• WHAT YOU HAVE TO DO: Please retype the records below exactly, from the first line through the line containing "-> [95,1178,256,1191] ~/AD_binning/Binning", and leave out any pictures.

• DATA UNDER STUDY:
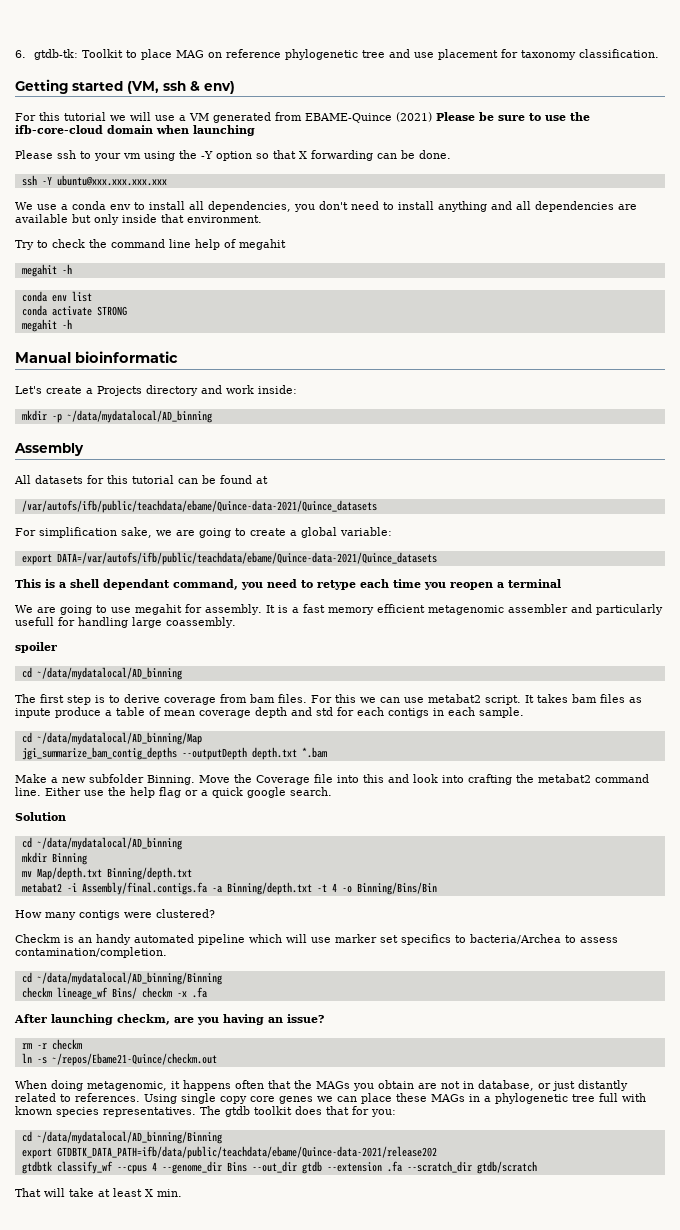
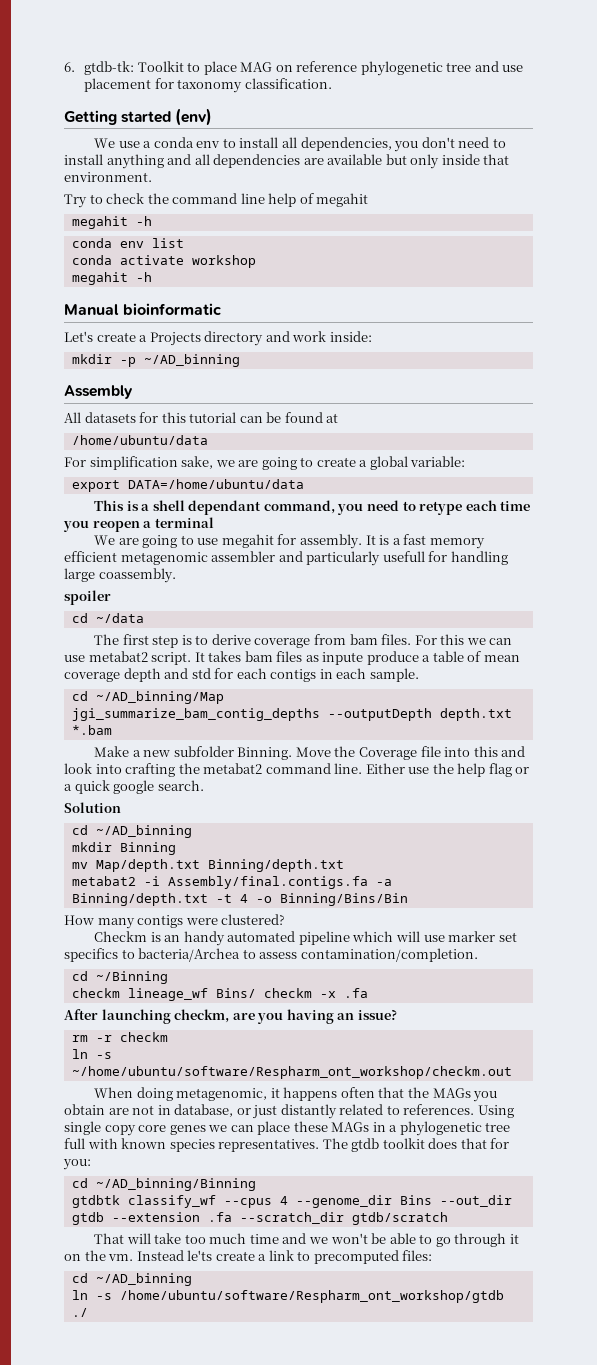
[127,81,235,94] [15,112,590,123] [15,125,255,136] [15,150,451,161] [21,175,167,186] (VM, ssh & env) // For this tutorial we will use a VM generated from EBAME-Quince (2021) Please be sure to use the ifb-core-cloud domain when launching // Please ssh to your vm using the -Y option so that X forwarding can be done. // ssh -Y ubuntu@xxx.xxx.xxx.xxx -> [175,108,213,126] (env)
[96,306,127,316] STRONG -> [191,255,256,268] workshop
[66,410,212,423] ~/data/mydatalocal/AD_binning -> [143,354,240,367] ~/AD_binning
[21,500,377,513] /var/autofs/ifb/public/teachdata/ebame/Quince-data-2021/Quince_datasets -> [71,435,208,445] /home/ubuntu/data
[56,552,437,565] DATA=/var/autofs/ifb/public/teachdata/ebame/Quince-data-2021/Quince_datasets -> [127,479,304,489] DATA=/home/ubuntu/data
[36,667,182,680] ~/data/mydatalocal/AD_binning -> [95,613,144,623] ~/data
[36,732,202,745] ~/data/mydatalocal/AD_binning/Map -> [95,691,224,704] ~/AD_binning/Map
[36,837,182,850] ~/data/mydatalocal/AD_binning -> [95,825,192,838] ~/AD_binning
[36,972,222,985] ~/data/mydatalocal/AD_binning/Binning -> [95,971,168,984] ~/Binning
[51,1053,217,1066] ~/repos/Ebame21-Quince/checkm.out -> [71,1066,512,1079] ~/home/ubuntu/software/Respharm_ont_workshop/checkm.out
[36,1131,222,1144] [21,1146,437,1159] ~/data/mydatalocal/AD_binning/Binning // export GTDBTK_DATA_PATH=ifb/data/public/teachdata/ebame/Quince-data-2021/release202 -> [95,1178,256,1191] ~/AD_binning/Binning
[98,1188,182,1197] at least X min. -> [184,1233,519,1247] [64,1250,433,1264] [71,1273,192,1286] [71,1290,504,1303] [71,1308,88,1317] too much time and we won't be able to go through it on the vm. Instead le'ts create a link to precomputed files: // cd ~/AD_binning // ln -s /home/ubuntu/software/Respharm_ont_workshop/gtdb ./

• SOLUTION FOR THIS TASK:
[127,81,235,94] [15,112,590,123] [15,125,255,136] [15,150,451,161] [21,175,167,186] (VM, ssh & env) // For this tutorial we will use a VM generated from EBAME-Quince (2021) Please be sure to use the ifb-core-cloud domain when launching // Please ssh to your vm using the -Y option so that X forwarding can be done. // ssh -Y ubuntu@xxx.xxx.xxx.xxx -> [175,108,213,126] (env)
[96,306,127,316] STRONG -> [191,255,256,268] workshop
[66,410,212,423] ~/data/mydatalocal/AD_binning -> [143,354,240,367] ~/AD_binning
[21,500,377,513] /var/autofs/ifb/public/teachdata/ebame/Quince-data-2021/Quince_datasets -> [71,435,208,445] /home/ubuntu/data
[56,552,437,565] DATA=/var/autofs/ifb/public/teachdata/ebame/Quince-data-2021/Quince_datasets -> [127,479,304,489] DATA=/home/ubuntu/data
[36,667,182,680] ~/data/mydatalocal/AD_binning -> [95,613,144,623] ~/data
[36,732,202,745] ~/data/mydatalocal/AD_binning/Map -> [95,691,224,704] ~/AD_binning/Map
[36,837,182,850] ~/data/mydatalocal/AD_binning -> [95,825,192,838] ~/AD_binning
[36,972,222,985] ~/data/mydatalocal/AD_binning/Binning -> [95,971,168,984] ~/Binning
[51,1053,217,1066] ~/repos/Ebame21-Quince/checkm.out -> [71,1066,512,1079] ~/home/ubuntu/software/Respharm_ont_workshop/checkm.out
[36,1131,222,1144] [21,1146,437,1159] ~/data/mydatalocal/AD_binning/Binning // export GTDBTK_DATA_PATH=ifb/data/public/teachdata/ebame/Quince-data-2021/release202 -> [95,1178,256,1191] ~/AD_binning/Binning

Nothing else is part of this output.